When we feel the impulse to think about what to say next while other people are talking, or the urge to grow impatient when the people we are conversing with start to ramble or repeat themselves, just be reminded of Epictetus musing "Nature has given men one tongue but two ears, that we may hear from others twice as much as we speak."
Tailor our message to our audience. Take the time to get to know the feelings, hopes or fears of those with whom we wish to communicate before we start writing or talking. Try very hard to put ourselves in the other persons shoes. This will allow us to gain intimate knowledge about our audience, and choose our words more carefully to forge a firm connection and establish commonness every time we communicate.

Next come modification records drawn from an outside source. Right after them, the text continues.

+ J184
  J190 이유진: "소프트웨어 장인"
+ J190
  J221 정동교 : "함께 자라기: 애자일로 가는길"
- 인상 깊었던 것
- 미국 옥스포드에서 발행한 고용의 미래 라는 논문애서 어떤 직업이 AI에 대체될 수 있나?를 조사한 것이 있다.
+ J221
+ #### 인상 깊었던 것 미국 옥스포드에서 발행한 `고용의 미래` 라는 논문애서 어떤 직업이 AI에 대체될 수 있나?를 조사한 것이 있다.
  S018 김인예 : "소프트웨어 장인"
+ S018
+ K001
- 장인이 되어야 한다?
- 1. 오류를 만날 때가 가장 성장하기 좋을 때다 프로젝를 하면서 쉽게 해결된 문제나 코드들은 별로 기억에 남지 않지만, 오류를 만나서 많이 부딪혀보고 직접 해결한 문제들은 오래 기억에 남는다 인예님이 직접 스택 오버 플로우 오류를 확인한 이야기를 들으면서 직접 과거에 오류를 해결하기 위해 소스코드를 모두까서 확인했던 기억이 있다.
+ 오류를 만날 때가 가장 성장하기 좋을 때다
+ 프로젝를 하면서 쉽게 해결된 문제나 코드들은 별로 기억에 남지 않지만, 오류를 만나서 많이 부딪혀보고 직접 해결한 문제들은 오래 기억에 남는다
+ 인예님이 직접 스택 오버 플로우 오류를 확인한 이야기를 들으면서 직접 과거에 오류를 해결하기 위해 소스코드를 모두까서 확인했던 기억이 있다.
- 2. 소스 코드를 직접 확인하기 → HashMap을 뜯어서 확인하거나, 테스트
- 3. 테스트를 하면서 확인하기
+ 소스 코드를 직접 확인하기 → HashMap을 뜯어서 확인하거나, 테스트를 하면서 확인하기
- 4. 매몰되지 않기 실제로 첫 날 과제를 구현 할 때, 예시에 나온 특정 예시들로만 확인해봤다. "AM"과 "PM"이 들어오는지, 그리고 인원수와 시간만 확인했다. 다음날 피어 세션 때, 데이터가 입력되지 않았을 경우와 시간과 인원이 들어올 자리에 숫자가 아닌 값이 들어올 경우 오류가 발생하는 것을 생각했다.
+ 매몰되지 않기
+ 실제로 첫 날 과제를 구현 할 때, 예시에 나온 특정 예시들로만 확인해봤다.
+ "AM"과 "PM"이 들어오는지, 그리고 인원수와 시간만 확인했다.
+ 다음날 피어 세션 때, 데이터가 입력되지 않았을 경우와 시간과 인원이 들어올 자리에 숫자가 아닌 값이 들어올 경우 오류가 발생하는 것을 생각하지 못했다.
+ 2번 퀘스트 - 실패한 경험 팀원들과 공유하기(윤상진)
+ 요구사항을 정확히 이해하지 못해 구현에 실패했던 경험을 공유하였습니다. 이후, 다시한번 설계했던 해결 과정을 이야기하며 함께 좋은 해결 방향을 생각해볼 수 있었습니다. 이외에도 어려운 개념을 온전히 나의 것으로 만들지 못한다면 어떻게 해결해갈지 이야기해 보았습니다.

What these lessons are telling us is that we must move beyond the position of communicators who send out messages hoping that our audiences will receive them, to connectors who build relationships with others that help make things go right. To do so, we must fully communicate our entire message rather than just speaking or writing the words.
There is no question that words are an important part of the communication process. They clarify and define human intentions and thoughts. But words, become stronger with the infusion of the extra verbal or extra written aspects that can provide emphasis, deeper meaning and believability to the message itself. This calls for the continued and consistent connection and reconnection of our true and sincere thoughts and emotions to our publics.